It was like this, but different.
Sometimes at another age, in another time, you fall in love through a single picture and countless words, across continents and oceans, through languages and logic. Sometimes you sense the magic long before you meet. You conjure past lives and fated futures. More often than not one of you is batshit delusional. But sometimes there is the one chance, the one place—you’re both right.
And when at last you meet, the reality is more intense and exciting than your wildest dreams. Nothing ever since comes close. And you discover it's true—love never dies.
Oh, it hibernates. And you’re well aware of the sleeping bear in the cave. You become as familiar with the shapes, shadows and sounds of his slumber as your own breath. The constant lull of his slow, methodical heartbeat pulsing your blood. You recall the memory of his medicine at a moment’s notice.
Maybe you carry the cave with you down the aisle. Plant flowers at its door. Maybe you forget to water them. Maybe vines overtake the mountainside, entwining your heart with overgrown tangles of thick deadwood and strangled greenery, encircling your wrists like handcuffs, stuffing your mouth with leaves. Maybe you forget what freedom feels like.
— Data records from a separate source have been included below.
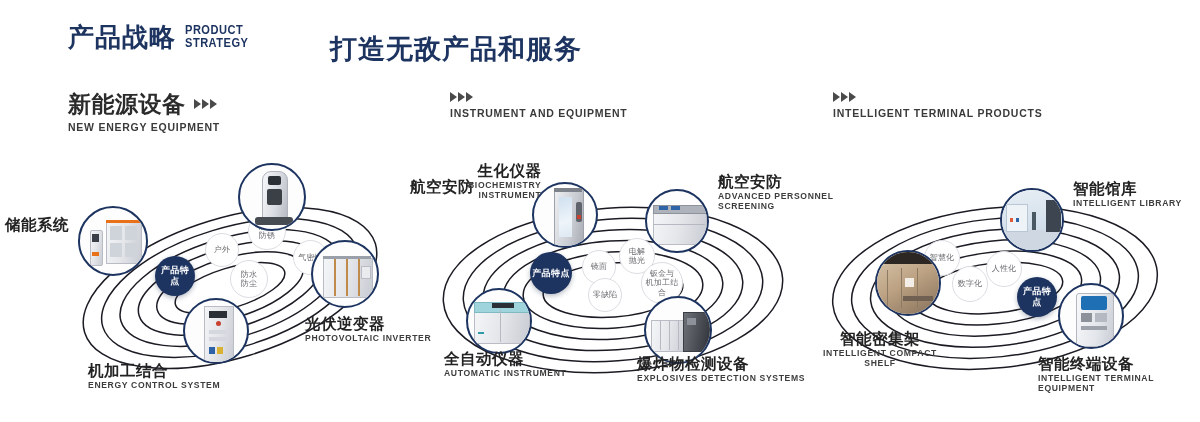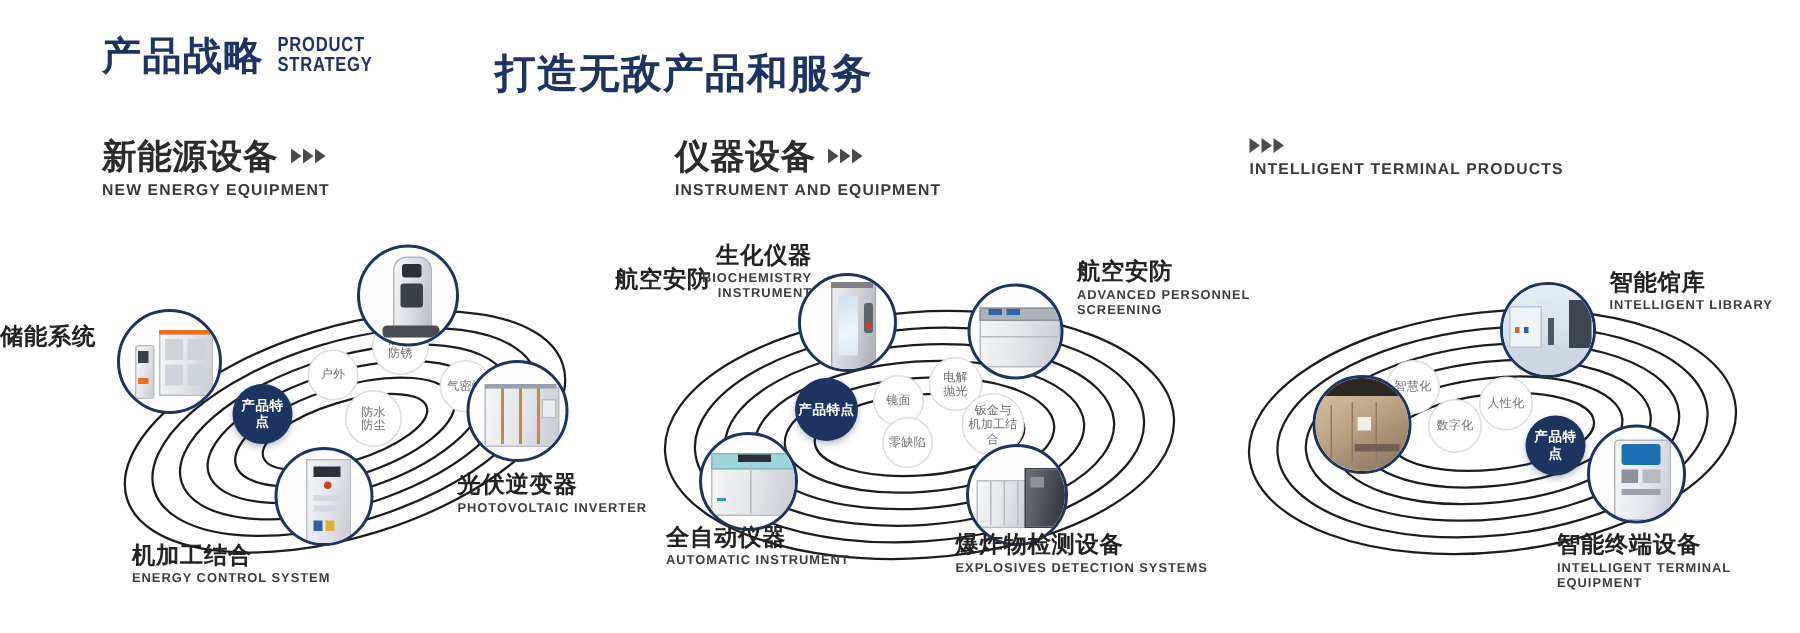--- a/index.html
+++ b/index.html
@@ -62,21 +62,21 @@
     border:2.5px solid #1d3461;
     background:#fdfdfd;overflow:hidden;
     box-sizing:border-box;
   }
   .node .ph{position:absolute;inset:0;}
 
   
   .nlabel{position:absolute;line-height:1.12;}
   .nlabel .cn{font-size:15.5px;font-weight:bold;color:#232323;letter-spacing:.5px;white-space:nowrap;}
   .nlabel .en{font-size:8.6px;font-weight:bold;color:#3d3d3d;letter-spacing:.65px;margin-top:2px;white-space:nowrap;}
-  .nlabel.right{text-align:left;}
+  .nlabel.right{text-align:center;}
   .nlabel.right .cn,.nlabel.right .en{white-space:normal;}
 
   
   .feat{
     position:absolute;border-radius:50%;
     border:1px solid #dcdde2;background:#ffffff;
     display:flex;align-items:center;justify-content:center;
     text-align:center;color:#6d6e72;
     font-size:8px;line-height:1.18;letter-spacing:.2px;
     box-sizing:border-box;padding:2px;
@@ -115,21 +115,20 @@
           <i></i>
           <i></i>
           <i></i>
         </span>
     </div>
     <div class="gh-en">NEW ENERGY EQUIPMENT</div>
   </div>
 
   <div class="ghead" style="left:450px;top:92px;">
     <div class="gh-cn">
-      <span>仪器设备</span>
       <span class="chev">
           <i></i>
           <i></i>
           <i></i>
         </span>
     </div>
     <div class="gh-en">INSTRUMENT AND EQUIPMENT</div>
   </div>
 
   <div class="ghead" style="left:833px;top:92px;">
@@ -385,14 +384,19 @@
     <div class="ph">
       <div class="pimg" style="left:0;top:0;width:66px;height:66px;background:linear-gradient(150deg,#d9c8ae 0%,#bda283 45%,#7d6a55 100%);"></div>
       <div class="pimg" style="left:0;top:0;width:66px;height:12px;background:#2c2722;"></div>
       <div class="pimg" style="left:10px;top:18px;width:1px;height:36px;background:#8d7a63;"></div>
       <div class="pimg" style="left:24px;top:16px;width:1px;height:40px;background:#8d7a63;"></div>
       <div class="pimg" style="left:40px;top:16px;width:1px;height:40px;background:#8d7a63;"></div>
       <div class="pimg" style="left:28px;top:26px;width:9px;height:9px;background:#f3efe8;"></div>
       <div class="pimg" style="left:26px;top:44px;width:30px;height:5px;background:#6f6051;"></div>
     </div>
   </div>
+  <div class="nlabel right" style="left:820px;top:330px;width:120px;">
+    <div class="cn">智能密集架</div>
+    <div class="en" style="white-space:pre-line">INTELLIGENT COMPACT
+SHELF</div>
+  </div>
 
 </div>
 
 </body></html>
Maybe you don’t.
Then one day, out of the blue, you hear soft grunts and rumbles. What’s happening? Shhh... Don’t interrupt. Just experience the miracle of how in one single big bang of an instant the bear opens his eyes. How the impossible happens: a shift in perception that you did not invite, engineer or plan. How time collapses, vines disappear, leaves dissolve. No past, no future, no in between. Only—
This.
Right.
Now.
That night you dream like you’ve dreamed once before, of a love so urgent and a connection so strong that upon awakening you’re shaky and weeping. You squeeze your eyes shut. “Take me back,” you whisper-plead, as if it’s possible to will yourself anywhere but awake. As if you’d even want to deprive yourself of this first fleeting taste of sweet water after a drought lasting one-third of your life. You’re too old and—let’s face it—too tired to be greedy.
You know what enough is.
What you feel is the vulnerability of hope. The cool welcoming air of an empty moonlit cave, walls decorated with hieroglyphs—love letters written by the bear. You plant flowers at the door. You water them. You bring a candle inside the cave. You smile. You wait. Your feet have never known where the path leads, but the undeniable siren song of your journey grooves on the unknown.
You know there’s no other way but to let go, explore and love more deeply.
Maybe the bear goes with you. Maybe not.
Maybe that's not the point of this story.